◆ **Exercise description**: Count the lines below holding "white" and answer with that number only.

◆ **Record set**:

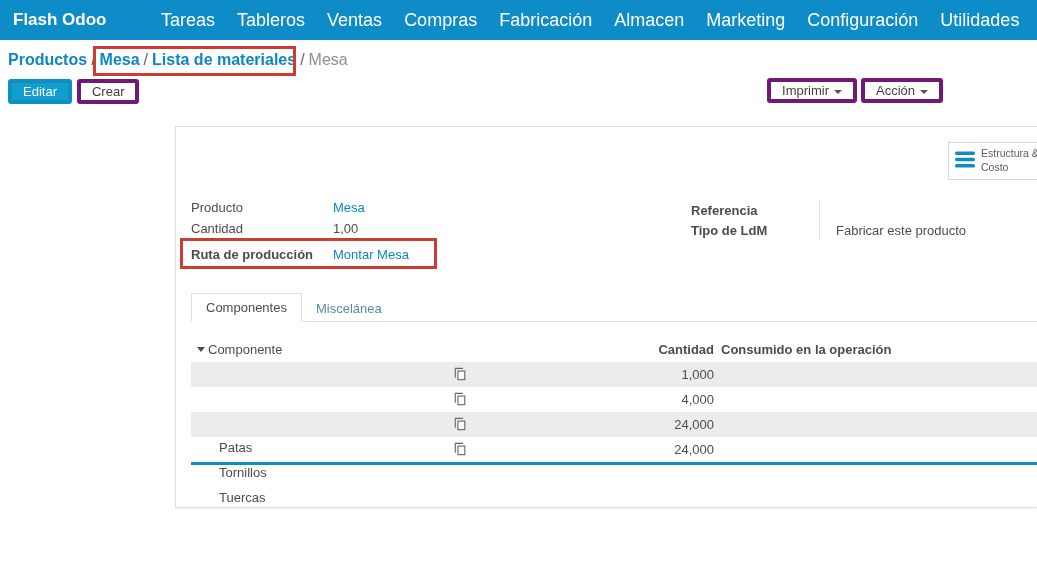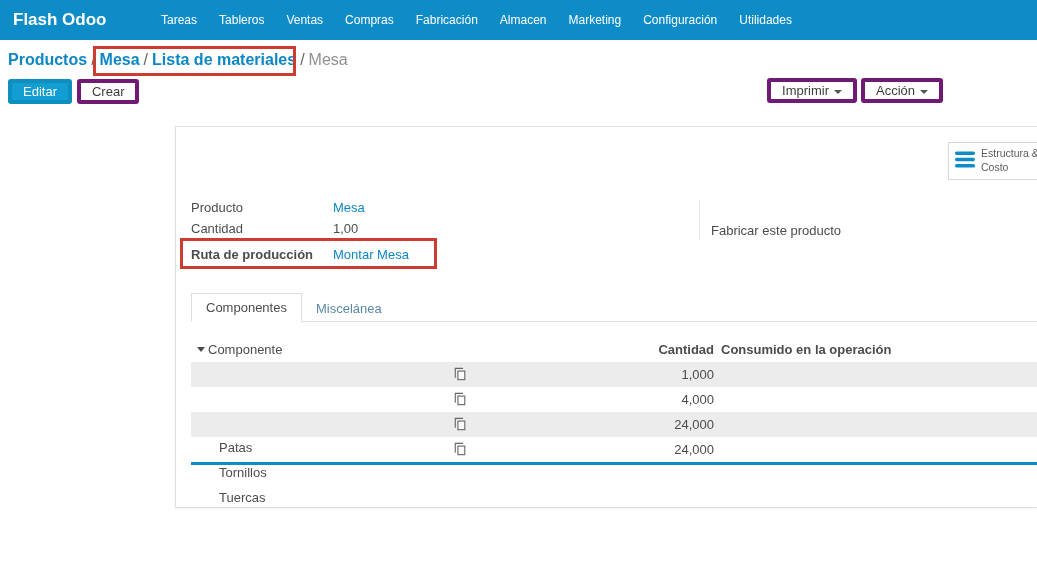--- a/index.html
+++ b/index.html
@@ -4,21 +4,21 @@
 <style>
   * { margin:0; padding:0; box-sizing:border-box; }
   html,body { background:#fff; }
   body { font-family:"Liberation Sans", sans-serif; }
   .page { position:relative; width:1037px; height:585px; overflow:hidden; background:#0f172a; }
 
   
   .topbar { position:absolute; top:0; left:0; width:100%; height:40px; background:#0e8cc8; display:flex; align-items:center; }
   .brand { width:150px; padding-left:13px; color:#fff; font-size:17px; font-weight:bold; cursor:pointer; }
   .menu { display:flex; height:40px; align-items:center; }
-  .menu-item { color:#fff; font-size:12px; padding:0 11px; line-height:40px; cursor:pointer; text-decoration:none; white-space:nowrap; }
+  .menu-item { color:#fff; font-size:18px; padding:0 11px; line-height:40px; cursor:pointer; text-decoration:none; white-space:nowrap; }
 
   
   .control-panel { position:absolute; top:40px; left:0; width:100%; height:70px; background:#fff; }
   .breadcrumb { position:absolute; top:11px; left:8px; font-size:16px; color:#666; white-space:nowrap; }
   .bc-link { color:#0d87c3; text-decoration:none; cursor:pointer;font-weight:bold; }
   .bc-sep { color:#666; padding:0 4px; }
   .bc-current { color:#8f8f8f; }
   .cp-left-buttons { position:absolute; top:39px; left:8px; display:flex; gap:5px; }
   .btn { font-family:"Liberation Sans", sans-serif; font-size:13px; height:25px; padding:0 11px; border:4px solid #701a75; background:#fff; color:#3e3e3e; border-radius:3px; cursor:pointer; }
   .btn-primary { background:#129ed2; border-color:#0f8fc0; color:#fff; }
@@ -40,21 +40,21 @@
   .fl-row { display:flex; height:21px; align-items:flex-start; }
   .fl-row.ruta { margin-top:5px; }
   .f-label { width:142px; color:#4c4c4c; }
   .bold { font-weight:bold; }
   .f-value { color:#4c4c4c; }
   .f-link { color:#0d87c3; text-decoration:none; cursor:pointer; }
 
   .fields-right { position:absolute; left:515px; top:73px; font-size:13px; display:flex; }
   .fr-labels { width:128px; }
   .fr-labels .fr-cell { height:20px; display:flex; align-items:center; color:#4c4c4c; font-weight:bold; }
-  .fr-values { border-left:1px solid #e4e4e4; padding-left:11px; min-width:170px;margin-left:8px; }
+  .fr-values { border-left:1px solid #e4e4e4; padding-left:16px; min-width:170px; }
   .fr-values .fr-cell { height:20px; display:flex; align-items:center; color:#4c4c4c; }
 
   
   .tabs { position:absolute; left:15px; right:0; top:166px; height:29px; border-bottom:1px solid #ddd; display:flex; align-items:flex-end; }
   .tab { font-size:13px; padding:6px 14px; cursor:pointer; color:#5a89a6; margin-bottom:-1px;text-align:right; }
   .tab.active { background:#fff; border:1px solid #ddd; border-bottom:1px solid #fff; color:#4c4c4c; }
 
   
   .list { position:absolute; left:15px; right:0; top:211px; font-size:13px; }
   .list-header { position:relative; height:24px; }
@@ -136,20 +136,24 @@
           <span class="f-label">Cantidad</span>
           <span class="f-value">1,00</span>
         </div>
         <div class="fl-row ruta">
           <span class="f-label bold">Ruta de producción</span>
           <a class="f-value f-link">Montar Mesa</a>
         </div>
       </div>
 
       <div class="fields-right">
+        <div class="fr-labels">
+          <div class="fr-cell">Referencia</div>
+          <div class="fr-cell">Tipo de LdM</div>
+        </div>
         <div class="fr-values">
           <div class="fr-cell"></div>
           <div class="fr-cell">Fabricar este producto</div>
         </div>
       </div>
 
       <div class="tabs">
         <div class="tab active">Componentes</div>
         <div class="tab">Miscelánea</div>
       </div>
...
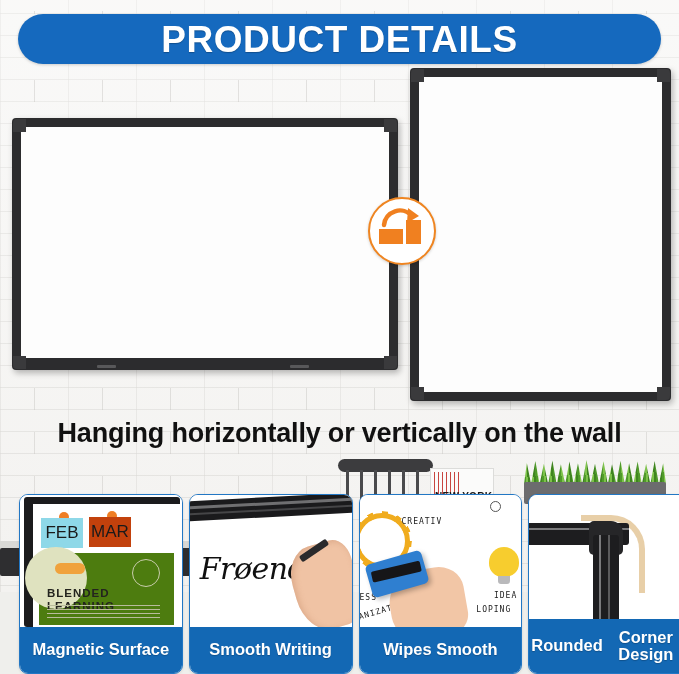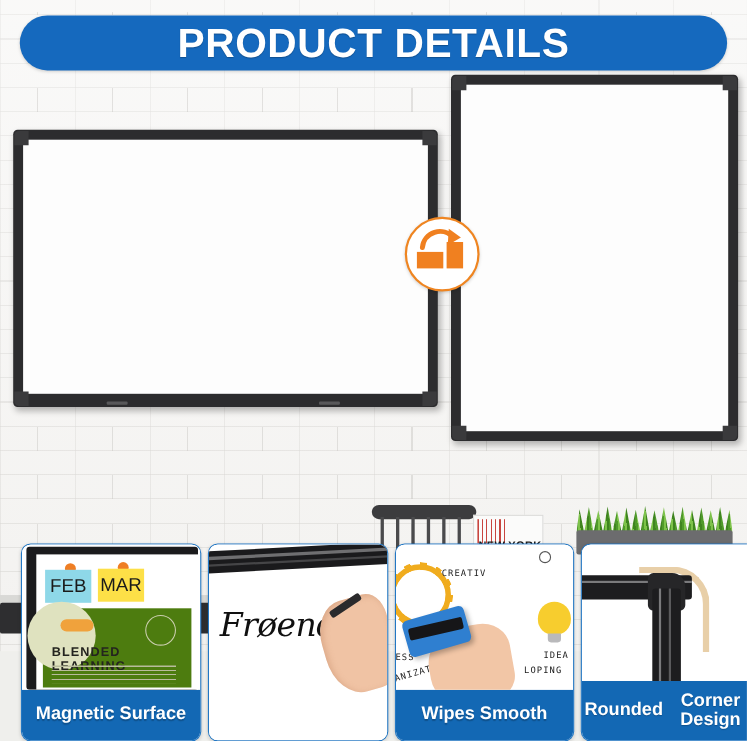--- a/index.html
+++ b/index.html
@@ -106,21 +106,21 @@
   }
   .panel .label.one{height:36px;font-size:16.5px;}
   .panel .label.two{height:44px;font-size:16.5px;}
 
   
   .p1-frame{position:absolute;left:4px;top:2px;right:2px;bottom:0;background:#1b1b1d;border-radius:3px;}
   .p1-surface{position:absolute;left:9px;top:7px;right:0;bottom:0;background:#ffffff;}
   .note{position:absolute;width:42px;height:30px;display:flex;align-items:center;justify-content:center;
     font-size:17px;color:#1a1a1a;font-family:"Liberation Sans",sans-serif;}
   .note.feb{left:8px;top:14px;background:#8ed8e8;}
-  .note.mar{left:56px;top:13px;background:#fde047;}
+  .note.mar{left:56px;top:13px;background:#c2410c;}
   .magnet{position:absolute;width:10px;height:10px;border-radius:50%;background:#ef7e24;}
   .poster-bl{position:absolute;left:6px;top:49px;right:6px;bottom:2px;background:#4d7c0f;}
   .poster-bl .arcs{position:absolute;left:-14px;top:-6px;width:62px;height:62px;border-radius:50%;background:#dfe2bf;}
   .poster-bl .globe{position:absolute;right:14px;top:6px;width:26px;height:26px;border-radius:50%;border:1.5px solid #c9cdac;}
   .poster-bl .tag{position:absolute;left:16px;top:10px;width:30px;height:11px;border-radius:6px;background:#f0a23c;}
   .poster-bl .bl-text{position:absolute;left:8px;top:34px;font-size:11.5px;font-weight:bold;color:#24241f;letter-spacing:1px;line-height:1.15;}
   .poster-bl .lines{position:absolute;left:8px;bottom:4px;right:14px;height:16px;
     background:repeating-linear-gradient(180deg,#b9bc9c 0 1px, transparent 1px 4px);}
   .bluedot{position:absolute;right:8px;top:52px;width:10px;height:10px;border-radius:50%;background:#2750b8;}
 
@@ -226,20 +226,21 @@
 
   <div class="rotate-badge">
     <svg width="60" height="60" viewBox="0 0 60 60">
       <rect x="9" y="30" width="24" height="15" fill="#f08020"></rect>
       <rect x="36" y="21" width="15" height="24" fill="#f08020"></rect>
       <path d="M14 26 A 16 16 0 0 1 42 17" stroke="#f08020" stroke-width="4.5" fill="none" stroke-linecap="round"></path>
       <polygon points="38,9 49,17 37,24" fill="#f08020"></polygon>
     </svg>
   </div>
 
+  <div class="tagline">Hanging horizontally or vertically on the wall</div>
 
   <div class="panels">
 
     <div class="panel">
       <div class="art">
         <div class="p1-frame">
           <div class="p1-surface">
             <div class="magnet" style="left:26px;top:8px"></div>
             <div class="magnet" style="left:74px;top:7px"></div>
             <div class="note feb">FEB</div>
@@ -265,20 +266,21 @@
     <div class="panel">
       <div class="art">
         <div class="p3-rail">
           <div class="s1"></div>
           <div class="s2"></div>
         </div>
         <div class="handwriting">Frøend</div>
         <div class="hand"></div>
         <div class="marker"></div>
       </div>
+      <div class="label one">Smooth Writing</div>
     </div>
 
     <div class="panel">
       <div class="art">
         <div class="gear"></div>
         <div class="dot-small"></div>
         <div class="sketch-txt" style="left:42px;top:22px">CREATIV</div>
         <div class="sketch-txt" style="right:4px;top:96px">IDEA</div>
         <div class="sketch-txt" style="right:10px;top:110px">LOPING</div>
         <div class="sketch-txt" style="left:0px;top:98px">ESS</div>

◆ **Your solution**: 3